Source code for C_Unicode

Download

The source files for this module are listed below. You can also download the module C_Unicode as a zip archive; this archive contains all the source files and documentation.

Description

The module Unicode contains functions to convert ASCII, UTF8 and UTF16 strings from and to Windows NT Unicode.

Information

The Unicode2<xxx> functions convert a Windows NT Unicode string into a string with another encoding, while the <xxx> functions perform the opposite action.
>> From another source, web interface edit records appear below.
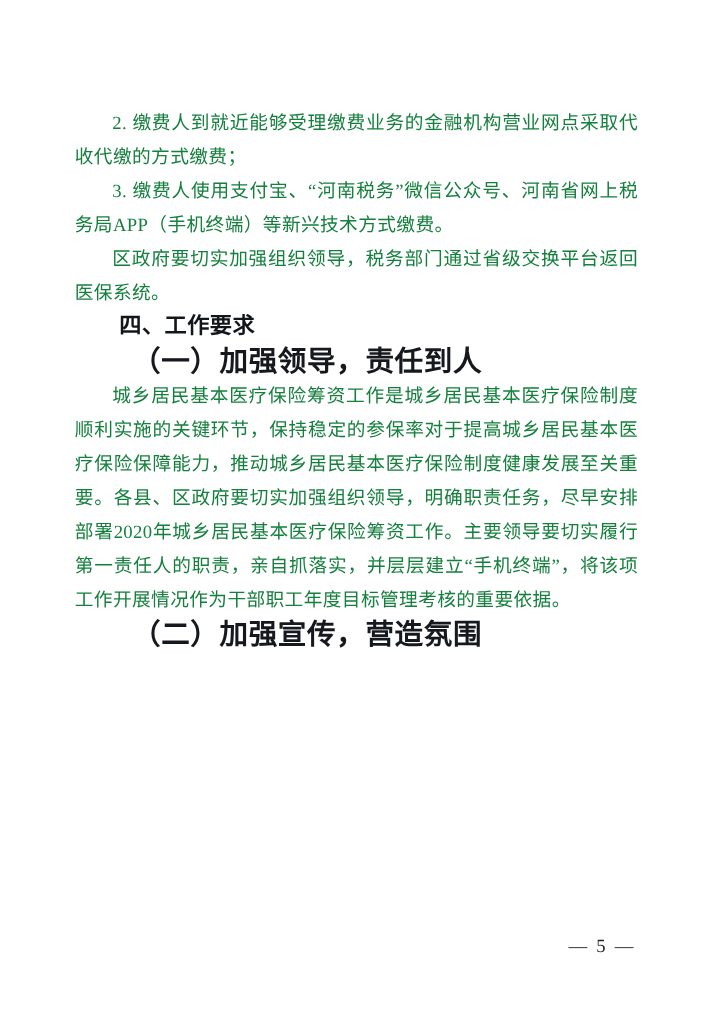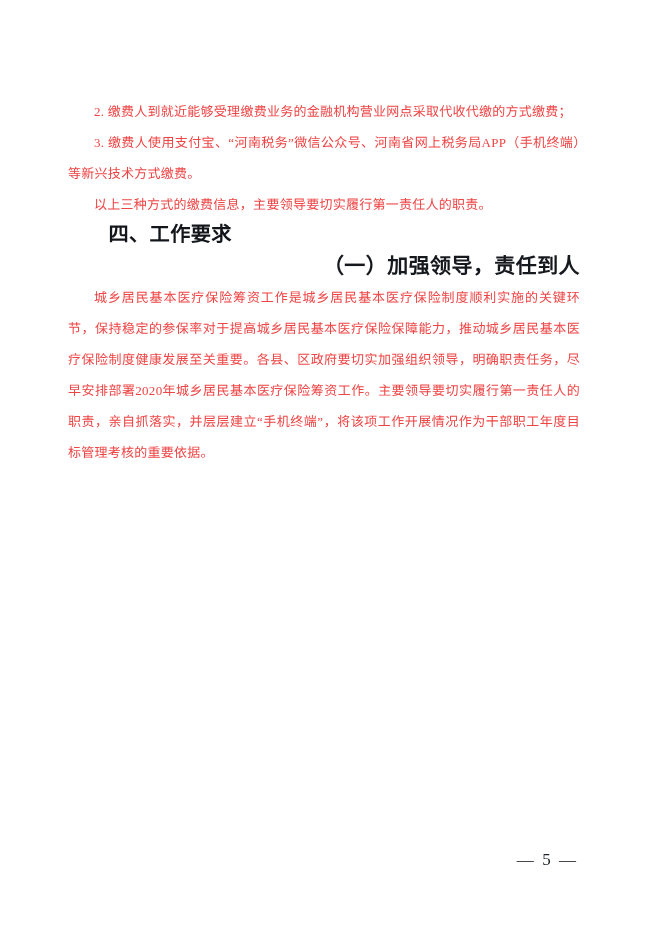--- a/index.html
+++ b/index.html
@@ -31,14 +31,14 @@
   
   .para {
     margin: 0;
-    font-size: 13px;
+    font-size: 17px;
     line-height: 31px;
     text-align: justify;
     text-justify: inter-ideograph;
     text-indent: 2em;
     letter-spacing: 0.02em;
     word-break: break-all;
-    color: #ef4444;
+    color: #15803d;
     font-family: Liberation Serif, serif;
   }
 

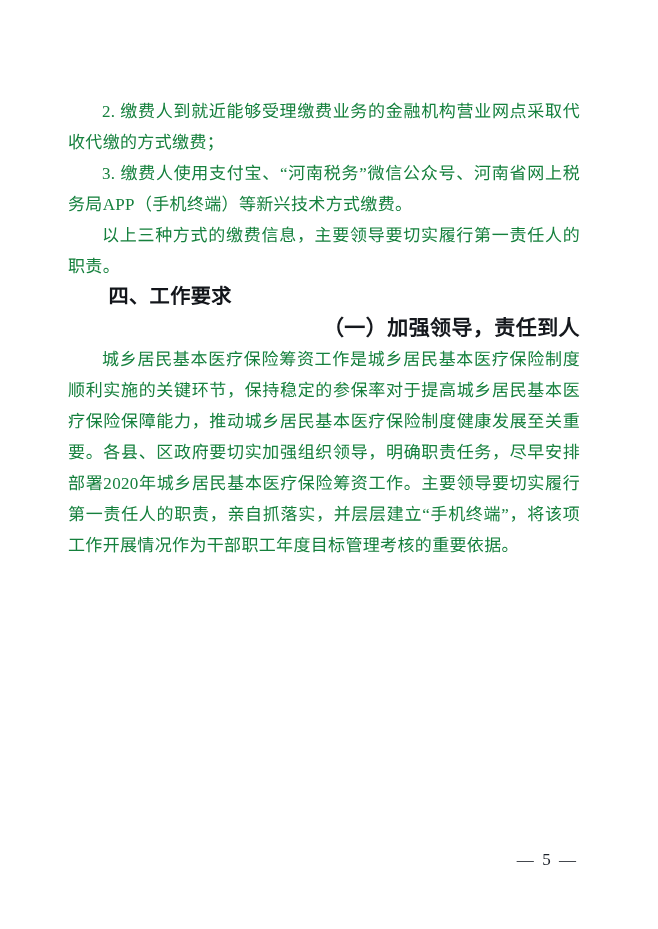--- a/index.html
+++ b/index.html
@@ -91,7 +91,7 @@
 
     <p class="para">3. 缴费人使用支付宝、“河南税务”微信公众号、河南省网上税务局APP（手机终端）等新兴技术方式缴费。</p>
 
-    <p class="para">以上三种方式的缴费信息，主要领导要切实履行第一责任人的职责。</p>
+    <p class="para">区政府要切实加强组织领导，税务部门通过省级交换平台返回医保系统。</p>
 
     <p class="heading-major">四、工作要求</p>
 

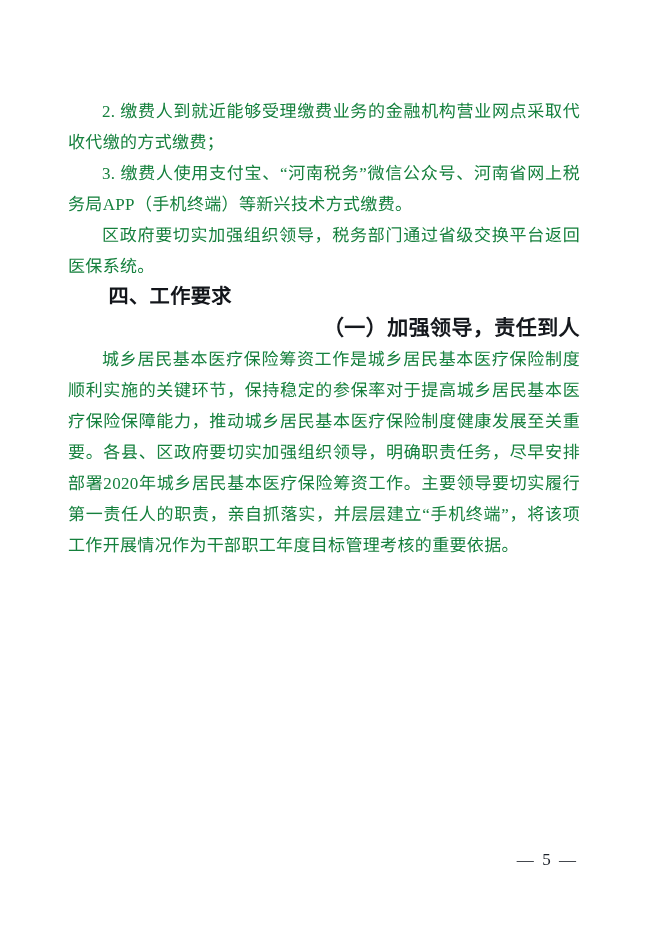--- a/index.html
+++ b/index.html
@@ -50,7 +50,7 @@
     font-weight: 700;
     text-indent: 2em;
     letter-spacing: 0.02em;
-    font-family: Liberation Mono, monospace;
+    font-family: Liberation Sans, sans-serif;
     color: #12151a;
   }
 

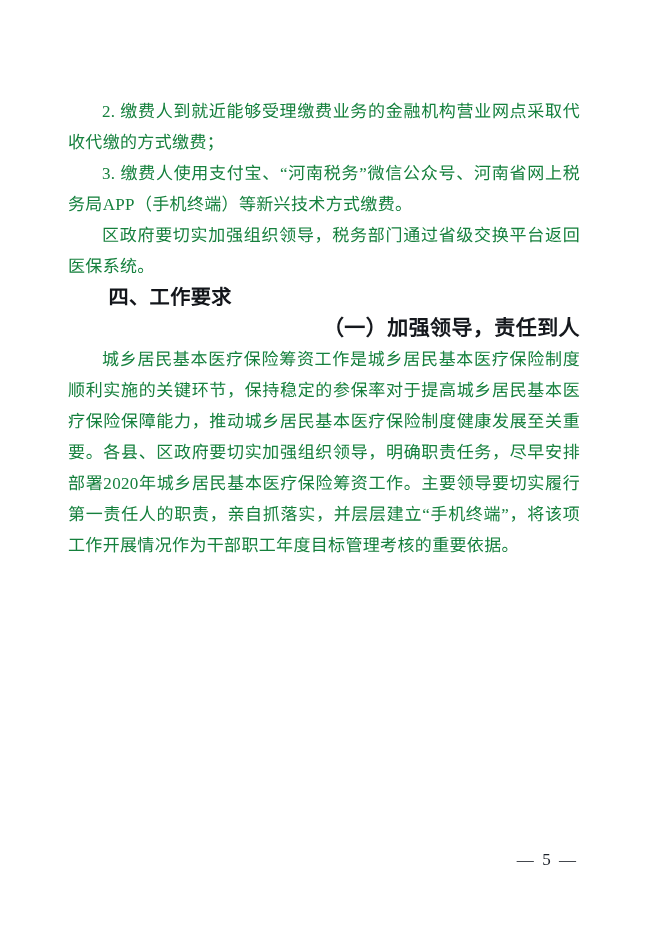--- a/index.html
+++ b/index.html
@@ -57,13 +57,12 @@
   
   .heading-sub {
     margin: 0;
-    font-size: 21px;
+    font-size: 26px;
     line-height: 31px;
     font-weight: 600;
     text-indent: 2em;
     letter-spacing: 0.02em;
     color: #15181d;
-    text-align: right;
   }
 
   

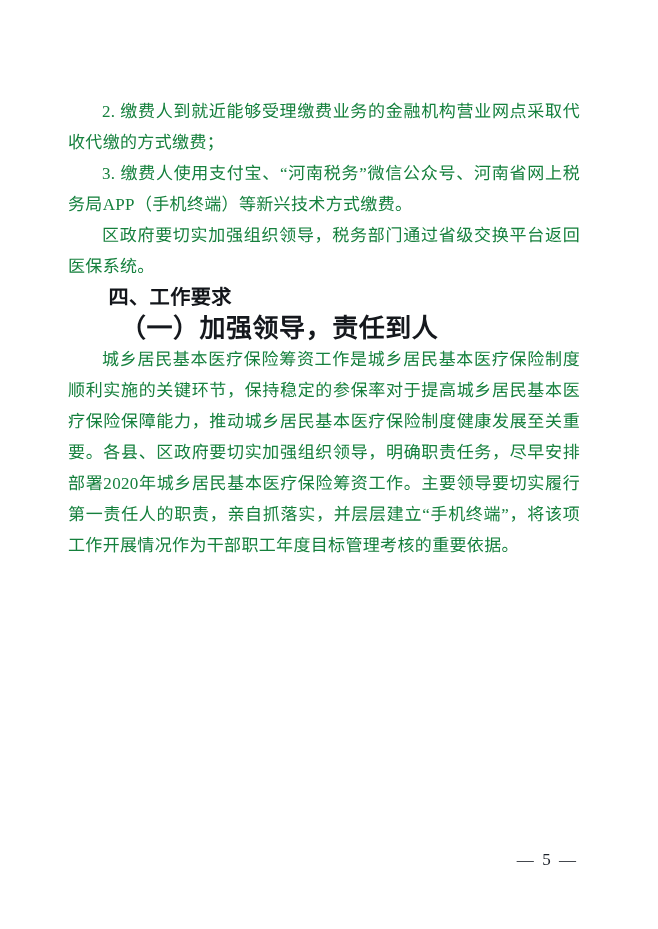--- a/index.html
+++ b/index.html
@@ -99,6 +99,7 @@
 
     <p class="para">城乡居民基本医疗保险筹资工作是城乡居民基本医疗保险制度顺利实施的关键环节，保持稳定的参保率对于提高城乡居民基本医疗保险保障能力，推动城乡居民基本医疗保险制度健康发展至关重要。各县、区政府要切实加强组织领导，明确职责任务，尽早安排部署2020年城乡居民基本医疗保险筹资工作。主要领导要切实履行第一责任人的职责，亲自抓落实，并层层建立“手机终端”，将该项工作开展情况作为干部职工年度目标管理考核的重要依据。</p>
 
+    <p class="heading-sub">（二）加强宣传，营造氛围</p>
 
   </div>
The External<xxx>2Unicode functions try to infer the source string's encoding first by looking for a Unicode BOM; when it is not found, they will assume the encoding is the one you specify.

Files

Each file belonging to this source code module is listed below.

Unicode.h

/*******************************************************************************

  Version: 2
  Author:  Carl Colijn, TwoLogs
  Contact: c.colijn@twologs.com
  Source:  https://www.twologs.com/sourcecode

  This code is freely distributable, as long as this comment remains intact.
  If you find this source useful, you may use this code in your own projects
  free of charge, but some acknowledgement to the author of this code is always
  appreciated :)
  The source is however distributed 'as is' without waranty and/or support, and
  may not be fit for each and every application.  Use it at your own discretion
  and at your own risk.
  The source already has undergone testing.  This doesn't mean however that all
  bugs are removed from this piece of code.  If you find one of them, please
  contact me about it.  I can however not guarantee when and if the bug will be
  fixed.

  More information about this module can be found in the accompanying HTML file.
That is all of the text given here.